My bedtime reading at the moment is Ian McEwan’s novel(la?) On Chesil Beach, which evokes an innocent yet intense, very Oxonian kind of romantic relationship. The book’s gender politics are not unproblematic—let’s just say that it’s perfectly obvious it was written by a man—yet I think McEwan gets something rather right about a kind of Oxford eros that starts with yearning to know and yearning to feel before it gets on to yearning to touch. Yearning to touch is the kind of yearning that we in the larger popular culture perhaps think of when we think of desire, and it is also perhaps that which we are keen to proscribe those whom we have diagnosed as “repressed.” Yet I shall never forget sitting in the History Graduate Study Room three floors underground and reading the New Yorker profile of Derek Parfit that said that, after years of living in rooms in All Souls and dining on high table like so many unattached scholars in this city who don’t have kitchens to come home to, he met a nice lady philosopher and rather matter-of-factly moved to North Oxford, like so many dons to get married before him. Now, this is what I mean when I say that Oxford is the home of lost causes: for repression is as repression does, but sometimes loneliness is really just assuaged by moving in with a lady philosopher at long last. This is true of all the universities in which I’ve ever lived, and many academic couples I have known—but Oxford is the only university I’ve called home that knows it and admits it and makes a house in North Oxford seem as richly satisfying a fantasy as anything generated by Manhattan or Los Angeles.

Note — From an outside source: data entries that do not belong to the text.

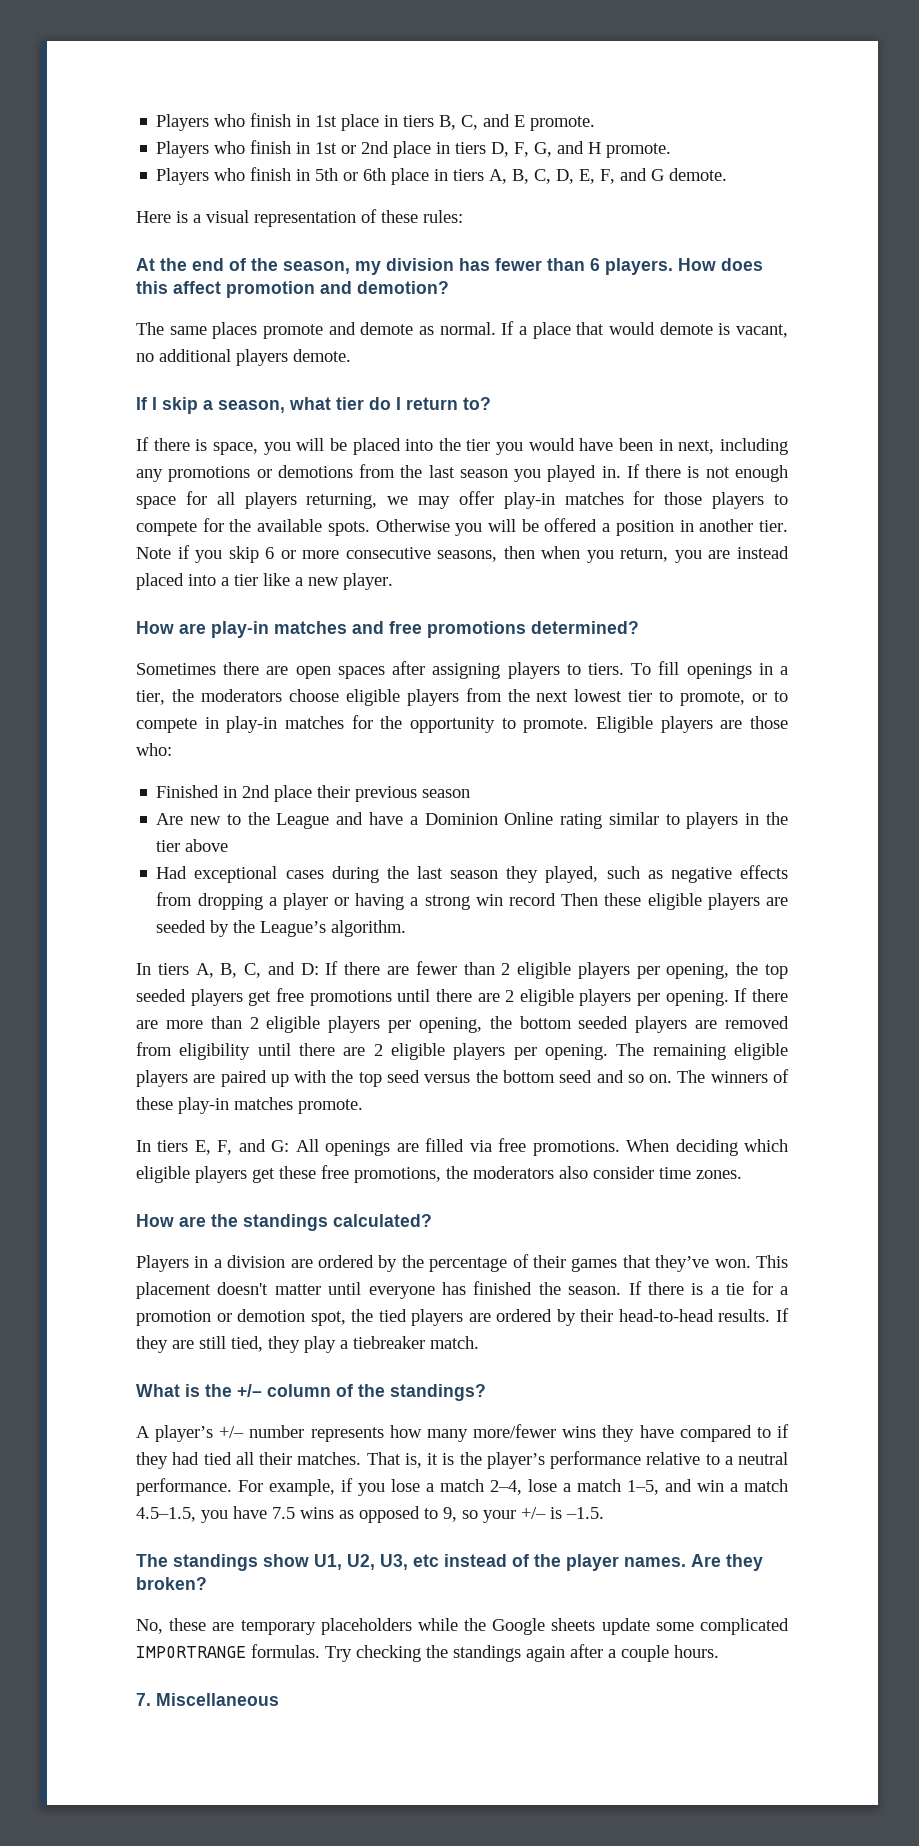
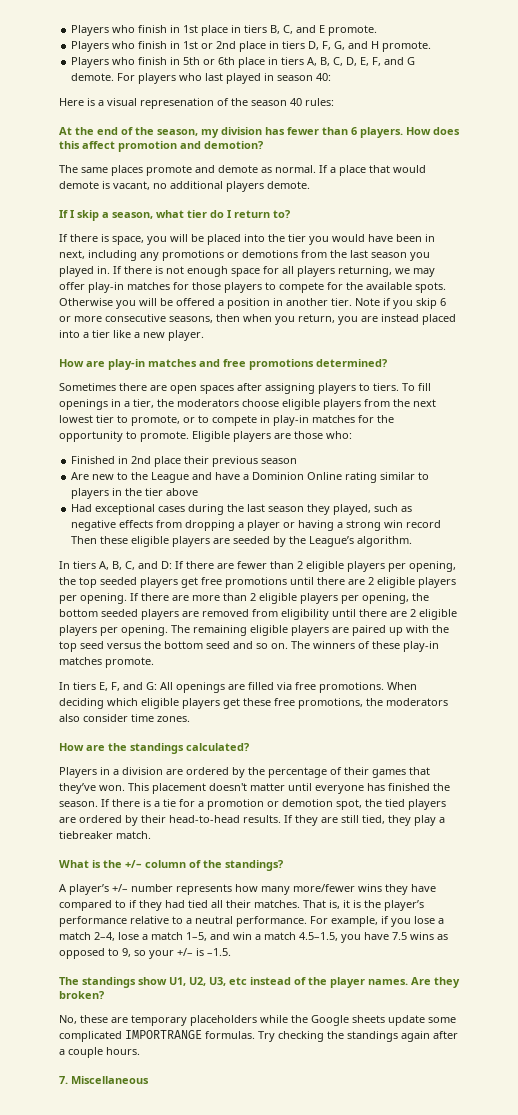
(728, 174) none -> [117,73,332,84] For players who last played in season 40:
[254,209,418,227] representation of these -> [140,98,302,109] represenation of the season 40

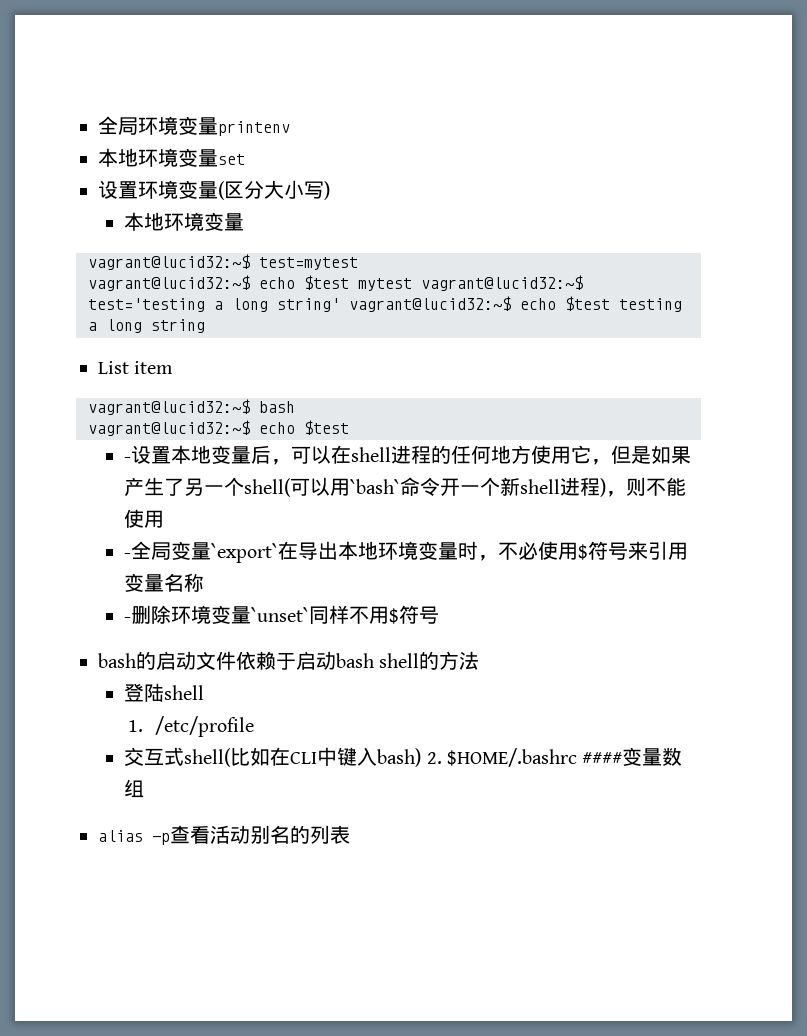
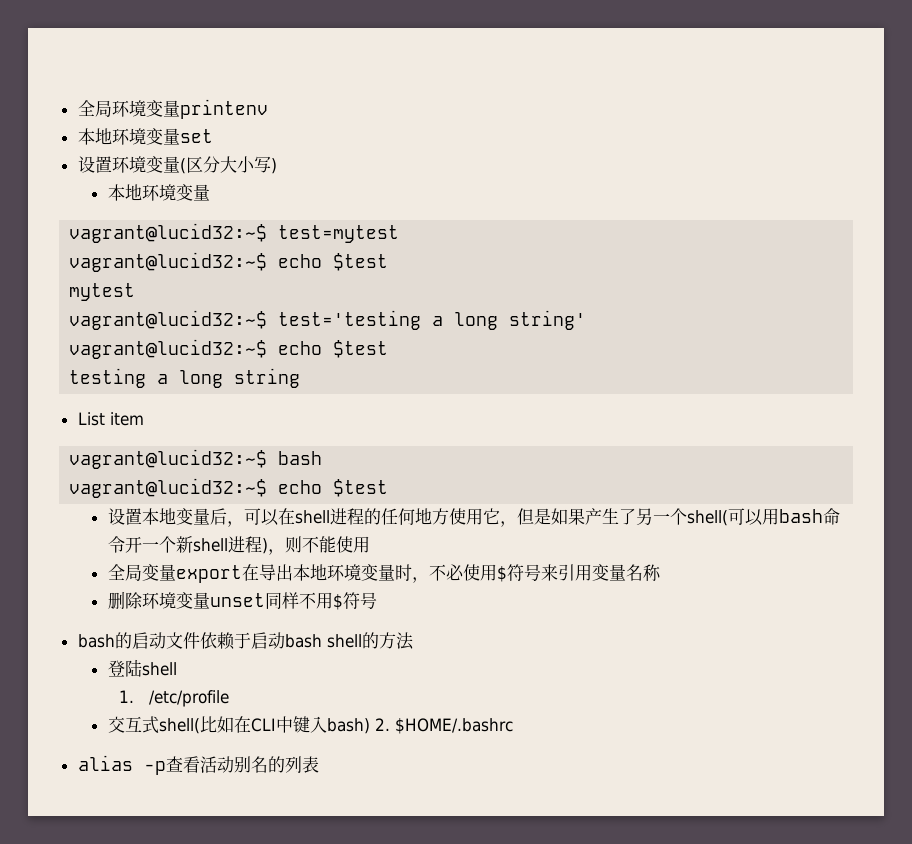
(349, 282) none -> (389, 262) //
(412, 284) none -> (136, 292) //
[349,296,610,312] vagrant@lucid32:~$ echo $test -> [69,339,389,359] // vagrant@lucid32:~$ echo $test //
[124,457,132,462] - -> (389, 488) none
[350,479,401,494] `bash` -> [778,509,823,523] bash
[124,553,132,558] - -> (370, 544) none
[211,543,279,563] `export` -> [175,565,242,583] export
[124,617,132,622] - -> (661, 572) none
[251,607,310,622] `unset` -> [209,593,265,607] unset
[582,747,683,766] [124,779,145,798] ####变量数组 -> (513, 726) none

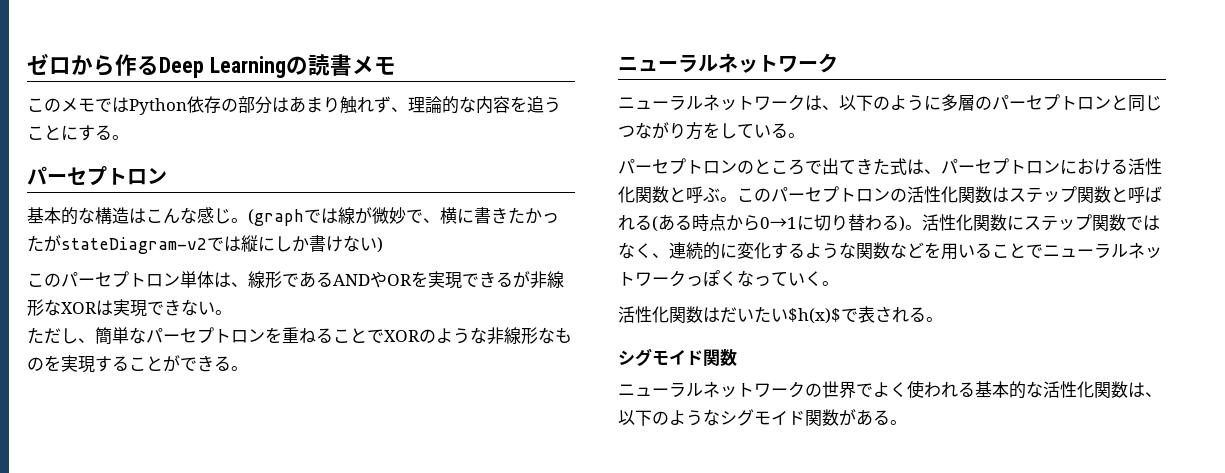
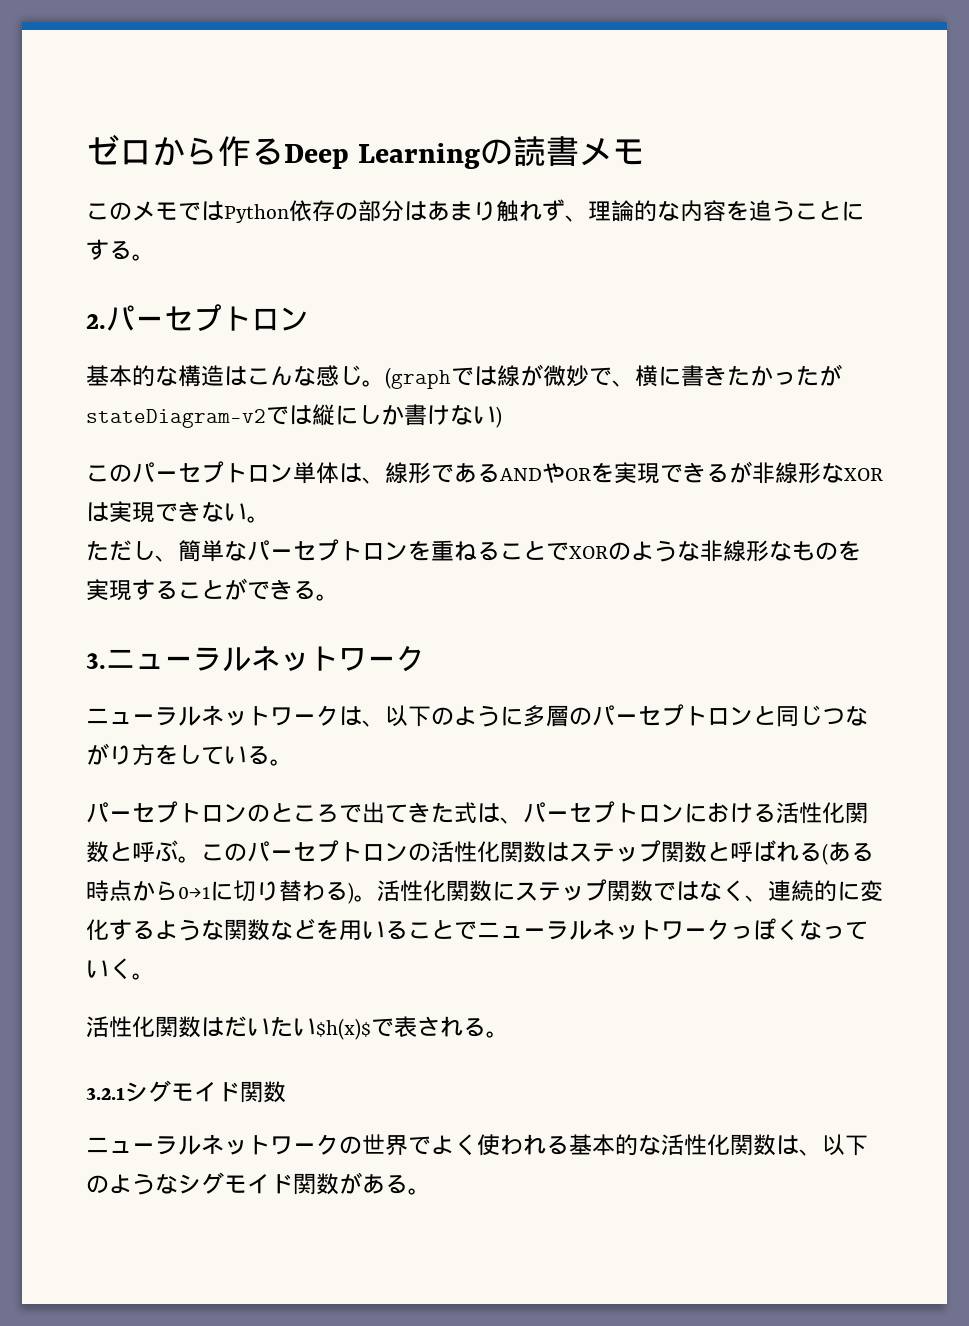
(129, 137) none -> [86,314,106,329] 2.
(248, 368) none -> [86,653,106,669] 3.
(943, 319) none -> [86,1087,125,1100] 3.2.1

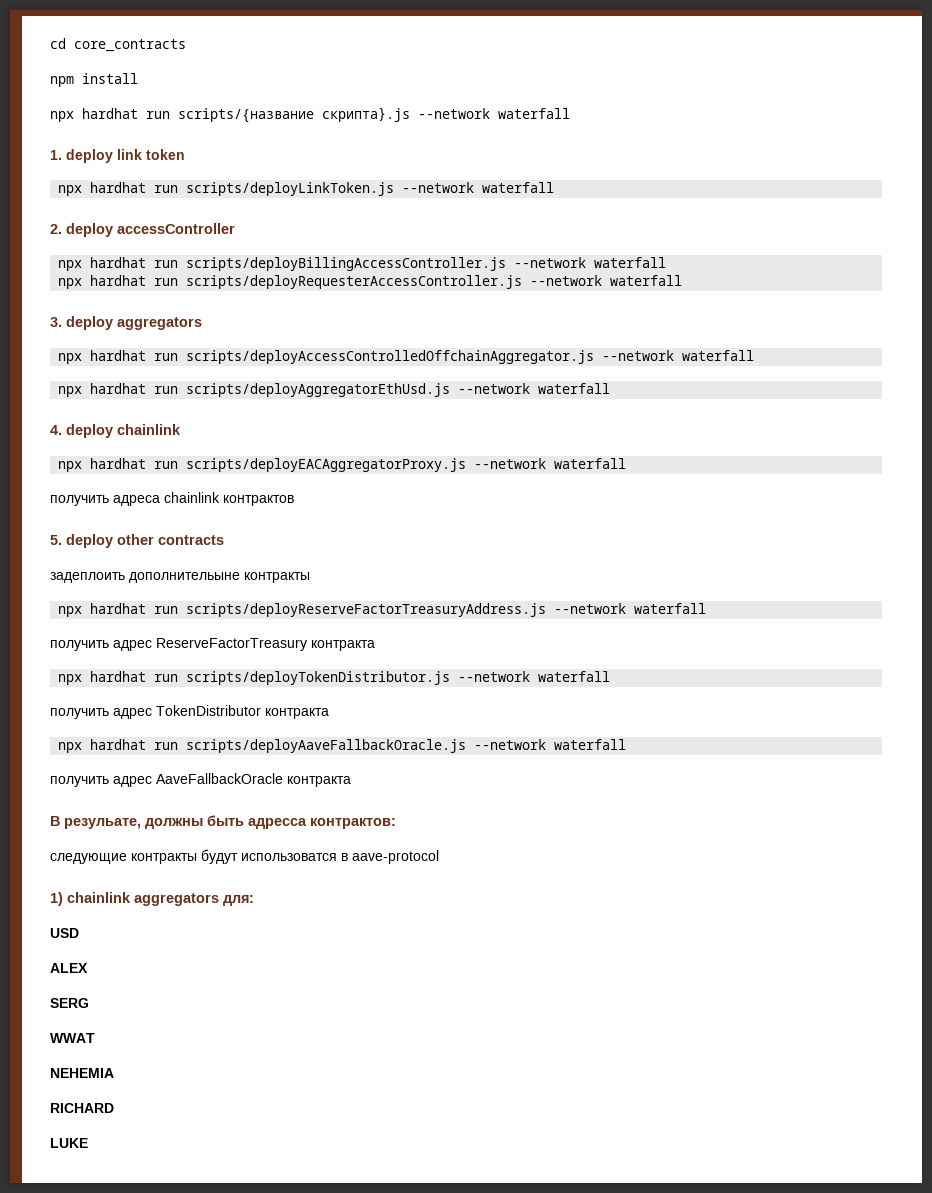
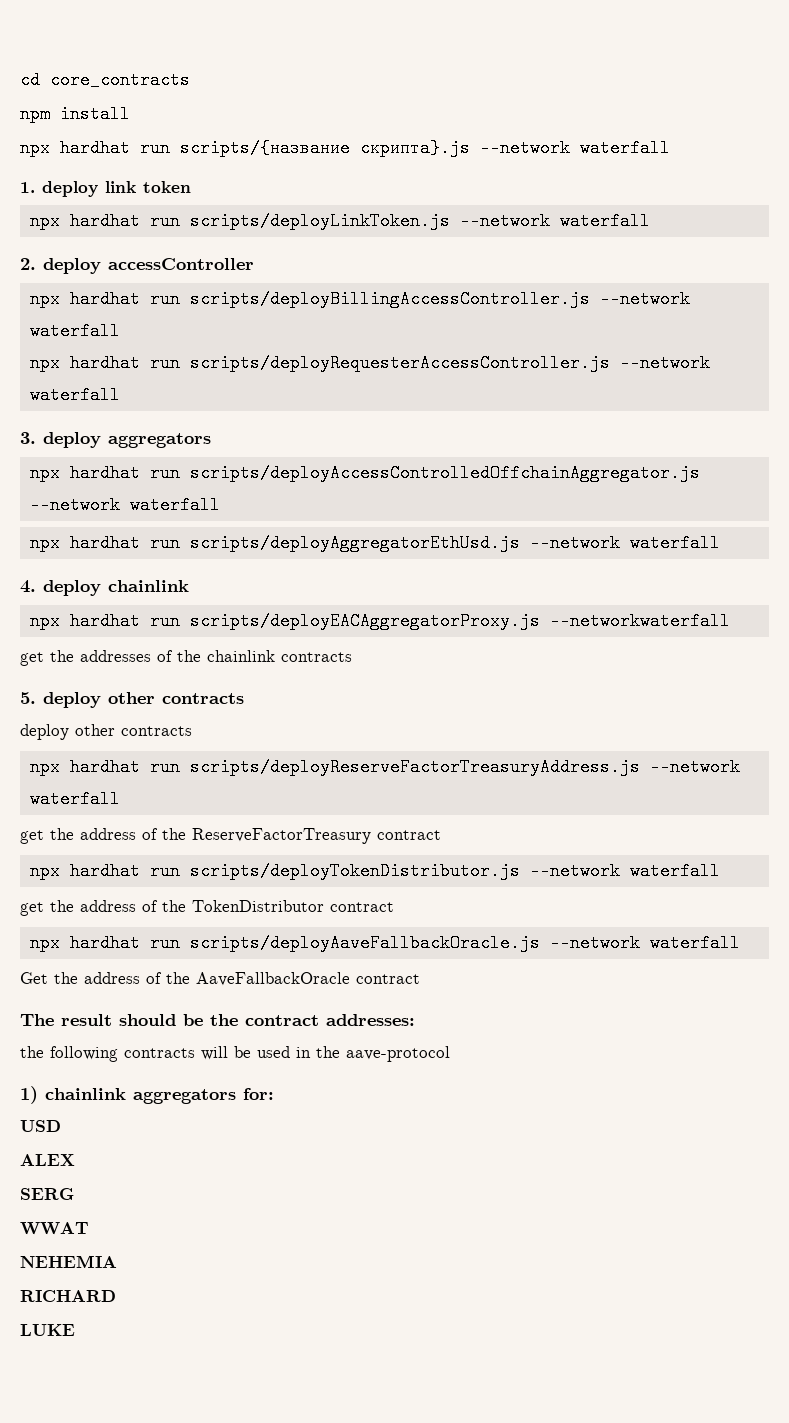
[474,458,627,469] [50,492,294,506] --network waterfall // получить адреса chainlink контрактов -> [549,612,730,630] [20,650,352,666] --networkwaterfall // get the addresses of the chainlink contracts
[50,572,310,583] задеплоить дополнительыне контракты -> [20,724,192,740] deploy other contracts
[50,638,375,651] получить адрес ReserveFactorTreasury контракта -> [20,828,441,844] get the address of the ReserveFactorTreasury contract
[50,705,329,719] получить адрес TokenDistributor контракта -> [20,900,394,916] get the address of the TokenDistributor contract
[50,773,351,787] [50,815,396,829] [50,849,348,864] получить адрес AaveFallbackOracle контракта // В резульате, должны быть адресса контрактов: // следующие контракты будут использоватся в -> [20,972,420,986] [20,1014,415,1026] [20,1046,340,1062] Get the address of the AaveFallbackOracle contract // The result should be the contract addresses: // the following contracts will be used in the
[223,895,254,906] для: -> [243,1088,274,1100] for:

The hold that psychoanalytic method has had upon modern western thought and life is a powerful one, and I appreciate many things about how it’s taught us to think critically about who we are and what we want. It’s a shame that the academy has in most respects come to see it as a way of thinking that’s so inflexibly dogmatic that it has to be discarded as unproductive—but it’s a shame, too, that the imprint it has made upon the popular culture is one of inflexible dogmatism with respect to what eros is and what it can do. Psychoanalysis’s reception, particularly in the US, seems to have consisted largely of calcifying this sense that eros need be only and most importantly about sex, about corporeality. It’s only in this other world—where my friends study papyrology and civilized conversation is a virtue—that it also seems as if there are more routes to learning to feel and to desire than seemed possible when you spent your adolescence watching others fall in and out of love.
There are downsides to the pull of this place, and if you get stuck inside it for many years I think it is often possible to forget how to keep growing. Yet almost everything I have to this point learned about how to feel, about self-knowledge and adherence to it, about human experience beyond intellect and about things in Heaven and Earth not heretofore dreamt of in my philosophy, I have learned from this city. Foremost among them is that eros isn’t about knowing, it’s about wanting to know—and the latter is something I’ve always been able to do.